Poultry farmers: Be on the lookout for the deadly avian flu | News
Since the beginning of 2022, nearly 140 cases of highly pathogenic avian influenza have been identified in the United States in wild bird populations, but the virus can easily spread to domestic poultry.
Amy Barkley, a dairy, livestock and field crop specialist with a regional cooperative extension program at Cornell University, said the viral spread to poultry occurred earlier this month when the virus was discovered in a flock of commercial turkeys in Indiana. Bird flu has been discovered in wild bird populations in New Hampshire, Maryland, Delaware, Virginia, North Carolina, South Carolina and Florida.
“We ask our poultry producers to keep an eye out for sudden high mortality and be prepared to report any suspicious disease from the entire flock,” Barkley said.
What is avian influenza (AI)?Avian influenza is a highly contagious avian virus that has the potential to cause significant financial loss to the US poultry industry. A highly pathogenic (HPAI) strain, H5N1, last hit the United States in 2014-2015 and was considered the nation’s biggest animal health emergency.
More than 200 cases of the disease have been found in commercial flocks, backyard flocks and wild birds. More than 50 million birds were affected and later died or were euthanized on more than 200 farms in 15 states.
Where does it come from?
Waterfowl, both wild and domestic, serve as carriers. Since the 2014-2015 outbreak, scientists have been monitoring wild bird populations and waterfowl hunters are sending their harvested birds for testing. Wild waterfowl regularly carry low pathogenic strains of the virus, but can easily mutate into a highly pathogenic strain, as seen this year.
Why should I worry?
Wild birds follow one of four migratory routes. New York State is located in the Atlantic Flyway, which includes states with current HPAI findings. It is expected that as the birds migrate north in the spring, we will continue to see instances of wild birds moving with them. It also means that there is an increased potential for the virus to establish itself in poultry flocks along this route.
How does it spread?
HPAI lives in the respiratory and/or intestinal tract of birds. It can be contracted through contact with infected feces, surfaces or through the air, although airborne transmission from farm to farm is unlikely. It can be carried on infected food, clothing or equipment. Once on the farm, the disease spreads easily from bird to bird, quickly infecting an entire flock.
Which herds are affected?
Flocks of any size, from backyard to commercial, and all species can be affected.
All birds can be affected, but birds other than waterfowl react most strongly to the virus. Poultry infected with HPAI may show one or more of the following symptoms:
• Sudden death without clinical signs.
• Lack of energy and appetite.
• Decreased egg production or soft-shelled or deformed eggs.
• Swelling of the head, comb, eyelid, wattles and hocks.
• Purple discoloration of wattles, comb and legs.
• Runny nose, coughing and sneezing.
• Discoordination and diarrhea
A high level of mortality without any clinical signs is known to be a feature of the virus. In some cases, expect 100% of the herd to die within days. Regardless of how the disease presents, a large portion of the birds in a flock will be affected. Waterfowl can carry the virus but show no symptoms.
What to do if a herd is infected with HPAI?
Report it. If birds are sick or dying, it is important to report it immediately so that we can stop the spread to other flocks. You can call your local veterinarian or herd veterinarian or the state veterinarian serving your county, the State Animal Health Diagnostic Center at (607) 253-3900, or email [email protected]
The US Department of Agriculture can be contacted toll free at (866) 536-7593.

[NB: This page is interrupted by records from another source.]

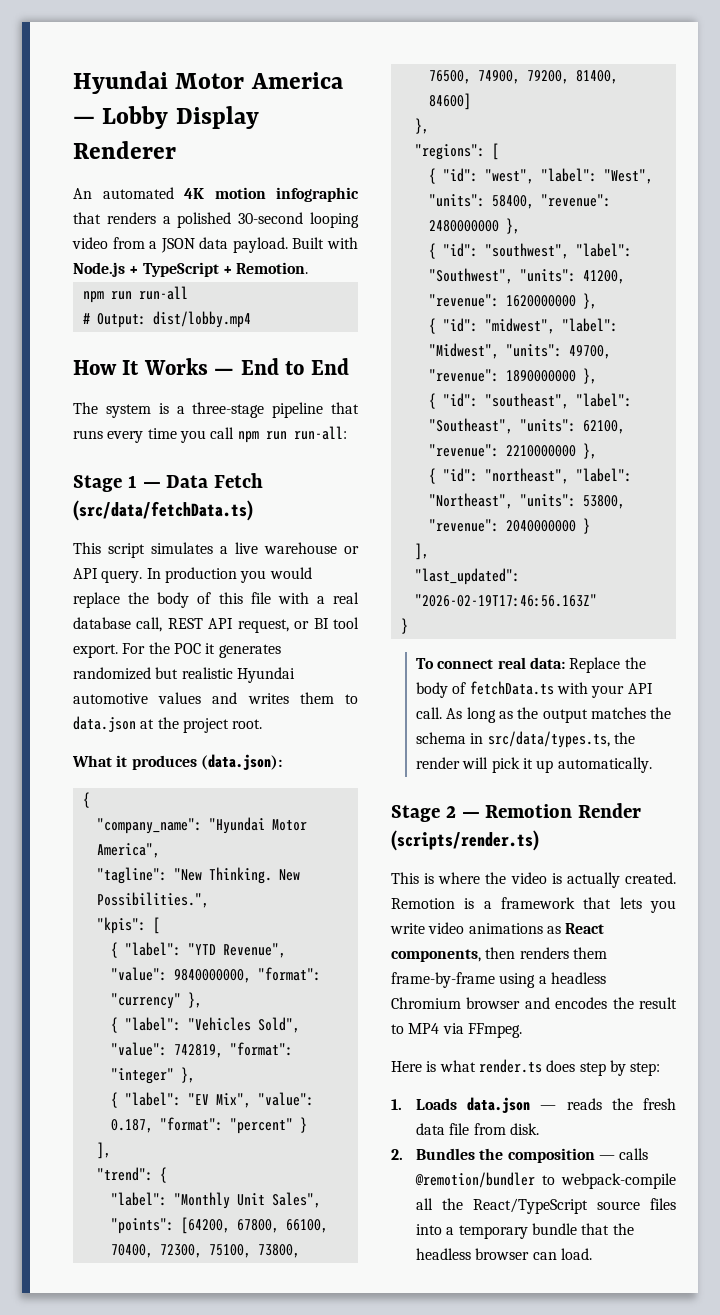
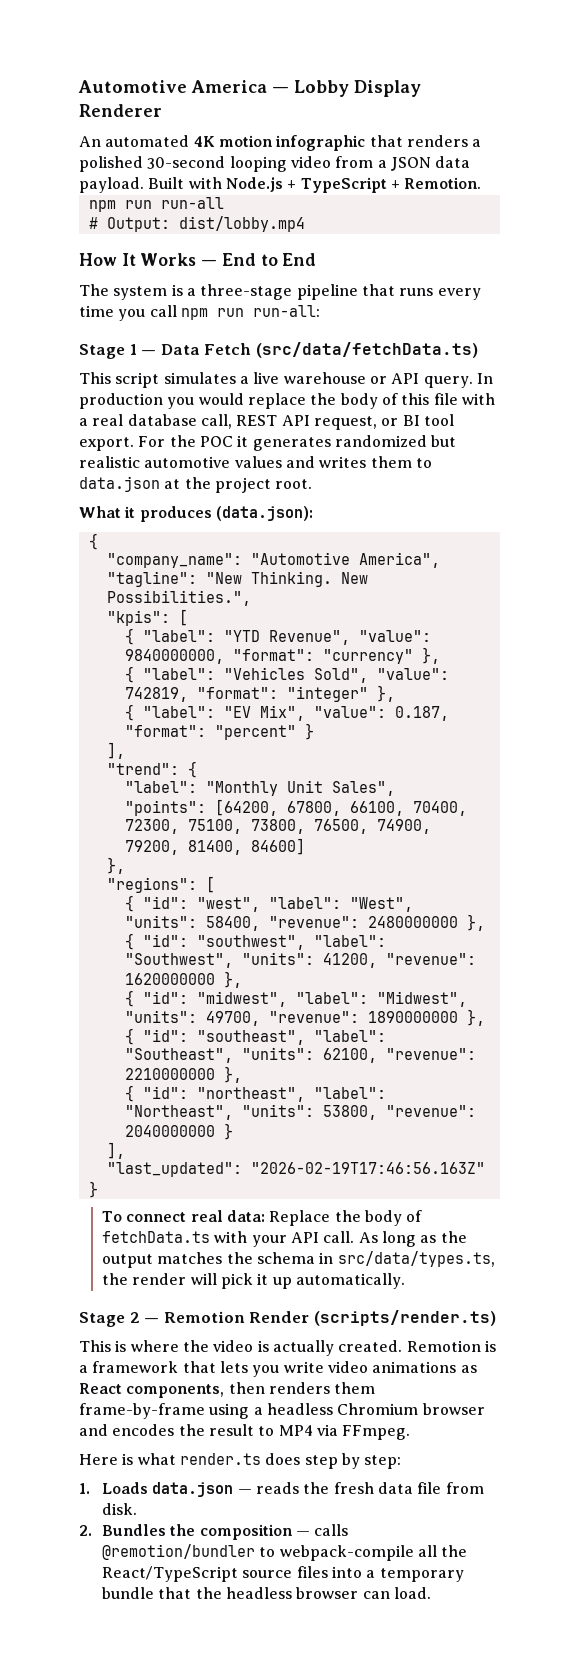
- Hyundai Motor America — Lobby Display Renderer
+ Automotive America — Lobby Display Renderer
- For the POC it generates randomized but realistic Hyundai automotive values and writes them to data.json at the project root.
+ For the POC it generates randomized but realistic automotive values and writes them to data.json at the project root.
- "company_name": "Hyundai Motor America",
+ "company_name": "Automotive America",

What can I do to handle this?
Because there is no vaccine currently available in the United States for this disease, keeping it out through biosecurity will be the best course of action. The following easy-to-follow biosecurity principles can go a long way in protecting your birds from disease:
• Establish an “all in, all out” herd management policy.
• Protect from exposure to wild birds or to water or soil contaminated by wild birds.
• Closure of bird areas to non-essential personnel or vehicles.
• Provide employees with clean clothing and disinfection facilities and instructions for their use.
• Thoroughly clean and disinfect equipment and vehicles (including tires and undercarriage) when entering or leaving the farm.
• No borrowing or lending of equipment or vehicles.
• Prohibit visits to other poultry farms, exhibitions, fairs and sales or exchanges (if visits are to take place, ask workers to change shoes and clothes upon their return).
• Prohibition on bringing poultry from the slaughter lines back to breeding.